When the Indian government imposed the Hindi language for Bengali speaking people living in Manbhum district of the state of Bihar, they forced the government to form a new district in the state of West Bengal by making this movement for Bangla language.

==Other parts in India==
===Jharkhand===
Jharkhand is not only in the neighboring state of West Bengal but parts of Rarh region of western part of ancient Bengal are included in this particular state. In many districts of this state, the districts were not included in West Bengal despite the Bengali population being the largest. In addition, Bangla and tribes of Bangla Jharkhand (which are called the Definition of Bengali) are the languages connecting However, although Hindi, English and Urdu have the status of the official language of the state, Bengali is still not recognized as the official language. Many Bengali organizations of Jharkhand and tribal organizations have long been demanding to declare Bangla as the official language. Although Bengal was declared the second official language under the pressure of Bengali movement in Jharkhand, it has not been implemented. Apart from Bangla-speaking students, the deprivation has been accepted, Bengali medium schools have been converted through Hindi.

===Chhattisgarh===
After the 1947 partition of India, by Dandakaranya Project, the Hindu refugees of East Bengal rehabilitated in 132 villages and 33 villages of Pachanjoore. For them, arrangements primary and secondary education were arranged. However, after the Dandakaranya project Government of Chhattisgarh stopped providing education for Bengalis. Bengali medium schools were converted through Hindi. No Bengali medium books were provided and Bengali educators face discrimination. The students started showing protests. After the formation of movement under the leadership of the All India Bengali Refugees Association demanding Bengali medium schools, Bangla in primary and secondary level and Bangla in government services. The protests were not fruitful. Majority of Bengalis migrated to other states.

===Delhi===
During the partition of India in 1947 refugees from East Bengal took refuge in Delhi in the capital of India. At that time, Chittaranjan Park was the main residence in Delhi. Bengali's living in Delhi from last 200 years when Bengal regiment captured Delhi from Maratha in 1803. Bengali's living in Delhi from the time of Mughal when Sultan of Bengal used to do trade. Many Bengali businessman used to come to Delhi and stayed. Many Bengali school which established before independence. Around more than 10 Bengali school's opened before independence and they are N P Bengali Girls Senior Secondary School, Shyama Prasad Vidyalaya, Bidhan Chandra Vidyalaya Senior Secondary School, Union Academy Senior Secondary School, Lady Irwin Senior Secondary School, Raisina Bengali Senior Secondary School, Bengali school J Block Laxmi nagar, Bengali Boys Senior Secondary School, Vinay Nagar Bengali Senior Secondary School, Ramakrishna Sarda Mission Nivedita Vidyamandir and these schools are English medium with Bangla is a mandatory subject. Besides, Bengalis from West Bengal, Tripura, Assam, Jharkhand and other Bengali-speaking states of India came to Delhi, before the Sindhi, Punjabis, and Baniya's.

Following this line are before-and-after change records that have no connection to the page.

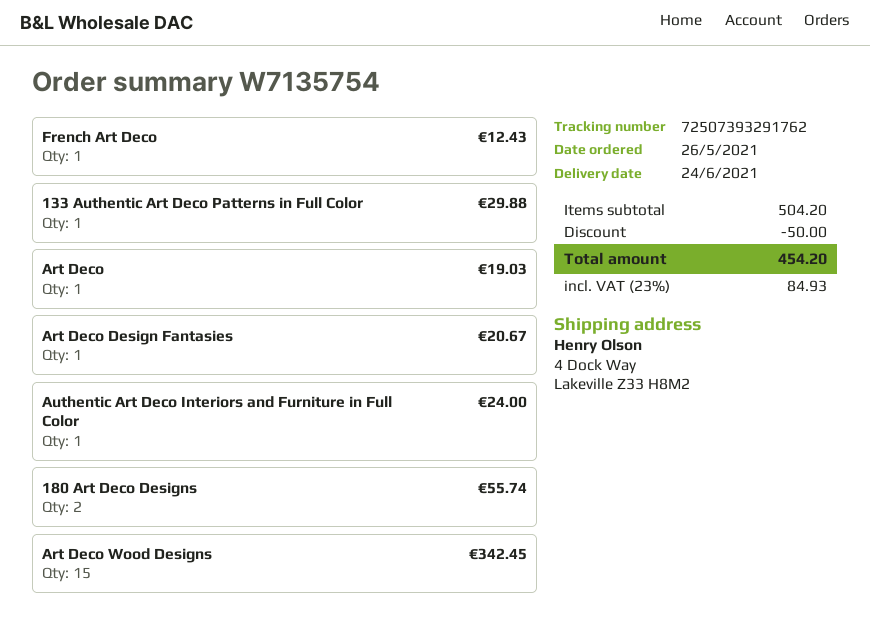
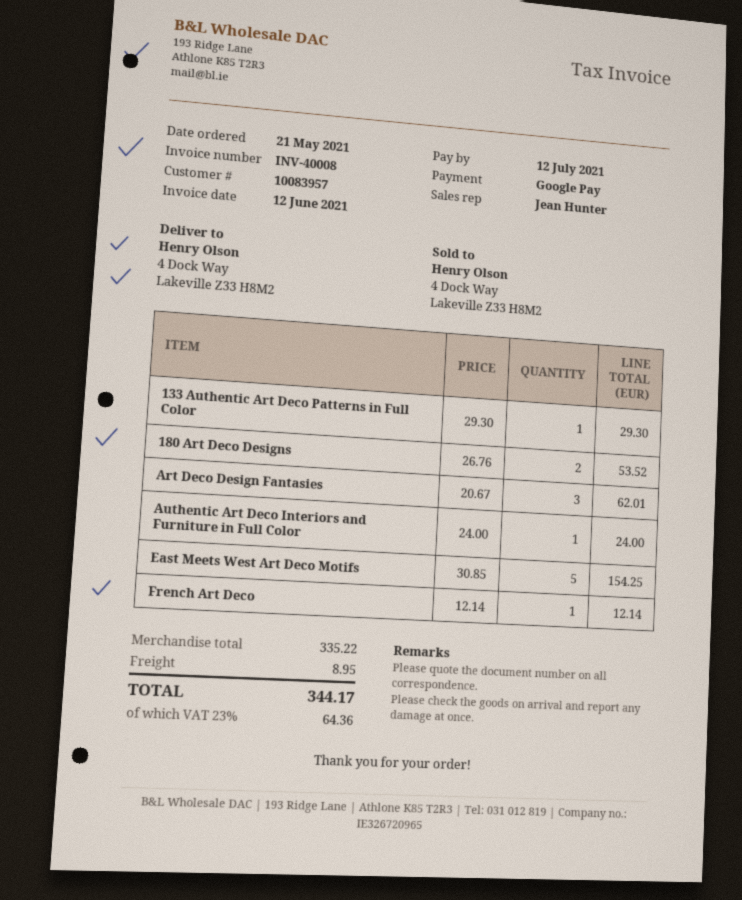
order date: 2021-05-26 -> 2021-05-21
French Art Deco: 1 for 12.43 -> 1 for 12.14
133 Authentic Art Deco Patterns in Full Color: 1 for 29.88 -> 1 for 29.30
Art Deco: 1 for 19.03 -> none
Art Deco Design Fantasies: 1 for 20.67 -> 3 for 62.01
180 Art Deco Designs: 2 for 55.74 -> 2 for 53.52
Art Deco Wood Designs: 15 for 342.45 -> none
East Meets West Art Deco Motifs: none -> 5 for 154.25
subtotal: 504.20 -> 335.22
discount: 50.00 -> none
shipping: none -> 8.95
tax: 23% = 84.93 -> 23% = 64.36
total: 454.20 -> 344.17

Bengalis became Delhi's second largest minority community. According to the Indian population, approximately 2.5 million (25 lakhs) Bengali people live in Delhi. But, there too Bengalis acknowledged discrimination. Although there are other languages Nizasub academy in Delhi, there is no Bengali language academy. Bangla Medium School is not available for Bengali Studies in Delhi. Therefore, Bengalis in Delhi are protesting for the rights of language. Attempts at establishing a Bangla Academy in Delhi are currently underway due to the Bengali movement teacher Rajesh Sarkar.
===Karnataka===
A section of the refugees of East Bengal took shelter in different villages of the southern state of Karnataka. There was no arrangement for Bangla readers to read Bengali there. Bengali medium and Bengali Bengalis in Karnataka took the movement to accept the language as a text issue. Their demand for movement The Karnataka government arranges for Bengali reading in the Bengali villages of the state. Bengalis In Karnataka, the Government of Karnataka recognized Bengali as the state's second language in the movement.